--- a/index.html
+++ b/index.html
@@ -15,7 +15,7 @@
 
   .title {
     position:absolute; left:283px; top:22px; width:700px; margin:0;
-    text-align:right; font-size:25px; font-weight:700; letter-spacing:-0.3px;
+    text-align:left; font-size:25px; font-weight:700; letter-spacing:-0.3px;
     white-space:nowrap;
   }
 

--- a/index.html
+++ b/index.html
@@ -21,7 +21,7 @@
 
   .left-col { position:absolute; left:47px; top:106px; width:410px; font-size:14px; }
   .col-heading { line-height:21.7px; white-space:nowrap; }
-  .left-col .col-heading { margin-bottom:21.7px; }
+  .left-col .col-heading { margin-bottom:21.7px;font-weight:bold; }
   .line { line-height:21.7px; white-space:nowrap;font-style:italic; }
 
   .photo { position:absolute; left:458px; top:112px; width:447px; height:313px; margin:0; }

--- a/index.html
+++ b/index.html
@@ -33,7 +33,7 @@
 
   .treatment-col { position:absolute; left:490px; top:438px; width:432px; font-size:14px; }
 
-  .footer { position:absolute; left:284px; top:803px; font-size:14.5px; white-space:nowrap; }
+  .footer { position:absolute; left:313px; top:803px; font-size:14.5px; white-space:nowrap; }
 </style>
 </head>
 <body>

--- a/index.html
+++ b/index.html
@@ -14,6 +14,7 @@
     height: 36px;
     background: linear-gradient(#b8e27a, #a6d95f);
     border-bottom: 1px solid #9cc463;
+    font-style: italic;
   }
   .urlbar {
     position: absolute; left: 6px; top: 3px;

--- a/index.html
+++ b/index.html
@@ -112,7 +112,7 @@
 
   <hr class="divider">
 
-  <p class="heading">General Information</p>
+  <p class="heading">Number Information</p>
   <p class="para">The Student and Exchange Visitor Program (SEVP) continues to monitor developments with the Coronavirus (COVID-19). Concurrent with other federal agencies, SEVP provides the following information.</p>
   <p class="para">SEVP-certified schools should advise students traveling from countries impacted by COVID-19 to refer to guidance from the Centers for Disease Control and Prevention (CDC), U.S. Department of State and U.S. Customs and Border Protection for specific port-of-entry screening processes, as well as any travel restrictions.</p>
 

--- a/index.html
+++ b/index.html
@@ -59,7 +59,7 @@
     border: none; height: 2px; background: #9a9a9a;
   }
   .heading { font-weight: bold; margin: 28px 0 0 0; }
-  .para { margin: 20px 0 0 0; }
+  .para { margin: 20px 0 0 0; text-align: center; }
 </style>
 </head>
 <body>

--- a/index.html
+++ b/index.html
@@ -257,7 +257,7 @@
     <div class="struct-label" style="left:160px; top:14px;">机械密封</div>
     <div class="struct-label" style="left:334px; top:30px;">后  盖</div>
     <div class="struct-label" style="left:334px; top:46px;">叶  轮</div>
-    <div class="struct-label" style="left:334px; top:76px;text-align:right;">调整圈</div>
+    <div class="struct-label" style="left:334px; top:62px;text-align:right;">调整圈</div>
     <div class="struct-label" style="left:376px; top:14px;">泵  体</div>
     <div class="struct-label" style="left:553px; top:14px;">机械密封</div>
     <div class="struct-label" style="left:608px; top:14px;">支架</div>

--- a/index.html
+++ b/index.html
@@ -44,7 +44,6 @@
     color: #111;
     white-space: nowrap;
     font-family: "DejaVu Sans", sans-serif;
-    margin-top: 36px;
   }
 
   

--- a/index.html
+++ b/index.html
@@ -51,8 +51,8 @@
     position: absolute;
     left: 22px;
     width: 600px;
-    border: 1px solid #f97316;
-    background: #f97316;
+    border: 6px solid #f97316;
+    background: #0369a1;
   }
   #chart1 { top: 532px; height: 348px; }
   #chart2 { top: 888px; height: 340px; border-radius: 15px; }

────

Reproduce the entries above in full, exactly as they read.

Answer to this exercise:
--- a/index.html
+++ b/index.html
@@ -15,7 +15,7 @@
 
   .title {
     position:absolute; left:283px; top:22px; width:700px; margin:0;
-    text-align:right; font-size:25px; font-weight:700; letter-spacing:-0.3px;
+    text-align:left; font-size:25px; font-weight:700; letter-spacing:-0.3px;
     white-space:nowrap;
   }
 

--- a/index.html
+++ b/index.html
@@ -21,7 +21,7 @@
 
   .left-col { position:absolute; left:47px; top:106px; width:410px; font-size:14px; }
   .col-heading { line-height:21.7px; white-space:nowrap; }
-  .left-col .col-heading { margin-bottom:21.7px; }
+  .left-col .col-heading { margin-bottom:21.7px;font-weight:bold; }
   .line { line-height:21.7px; white-space:nowrap;font-style:italic; }
 
   .photo { position:absolute; left:458px; top:112px; width:447px; height:313px; margin:0; }

--- a/index.html
+++ b/index.html
@@ -33,7 +33,7 @@
 
   .treatment-col { position:absolute; left:490px; top:438px; width:432px; font-size:14px; }
 
-  .footer { position:absolute; left:284px; top:803px; font-size:14.5px; white-space:nowrap; }
+  .footer { position:absolute; left:313px; top:803px; font-size:14.5px; white-space:nowrap; }
 </style>
 </head>
 <body>

--- a/index.html
+++ b/index.html
@@ -14,6 +14,7 @@
     height: 36px;
     background: linear-gradient(#b8e27a, #a6d95f);
     border-bottom: 1px solid #9cc463;
+    font-style: italic;
   }
   .urlbar {
     position: absolute; left: 6px; top: 3px;

--- a/index.html
+++ b/index.html
@@ -112,7 +112,7 @@
 
   <hr class="divider">
 
-  <p class="heading">General Information</p>
+  <p class="heading">Number Information</p>
   <p class="para">The Student and Exchange Visitor Program (SEVP) continues to monitor developments with the Coronavirus (COVID-19). Concurrent with other federal agencies, SEVP provides the following information.</p>
   <p class="para">SEVP-certified schools should advise students traveling from countries impacted by COVID-19 to refer to guidance from the Centers for Disease Control and Prevention (CDC), U.S. Department of State and U.S. Customs and Border Protection for specific port-of-entry screening processes, as well as any travel restrictions.</p>
 

--- a/index.html
+++ b/index.html
@@ -59,7 +59,7 @@
     border: none; height: 2px; background: #9a9a9a;
   }
   .heading { font-weight: bold; margin: 28px 0 0 0; }
-  .para { margin: 20px 0 0 0; }
+  .para { margin: 20px 0 0 0; text-align: center; }
 </style>
 </head>
 <body>

--- a/index.html
+++ b/index.html
@@ -257,7 +257,7 @@
     <div class="struct-label" style="left:160px; top:14px;">机械密封</div>
     <div class="struct-label" style="left:334px; top:30px;">后  盖</div>
     <div class="struct-label" style="left:334px; top:46px;">叶  轮</div>
-    <div class="struct-label" style="left:334px; top:76px;text-align:right;">调整圈</div>
+    <div class="struct-label" style="left:334px; top:62px;text-align:right;">调整圈</div>
     <div class="struct-label" style="left:376px; top:14px;">泵  体</div>
     <div class="struct-label" style="left:553px; top:14px;">机械密封</div>
     <div class="struct-label" style="left:608px; top:14px;">支架</div>

--- a/index.html
+++ b/index.html
@@ -44,7 +44,6 @@
     color: #111;
     white-space: nowrap;
     font-family: "DejaVu Sans", sans-serif;
-    margin-top: 36px;
   }
 
   

--- a/index.html
+++ b/index.html
@@ -51,8 +51,8 @@
     position: absolute;
     left: 22px;
     width: 600px;
-    border: 1px solid #f97316;
-    background: #f97316;
+    border: 6px solid #f97316;
+    background: #0369a1;
   }
   #chart1 { top: 532px; height: 348px; }
   #chart2 { top: 888px; height: 340px; border-radius: 15px; }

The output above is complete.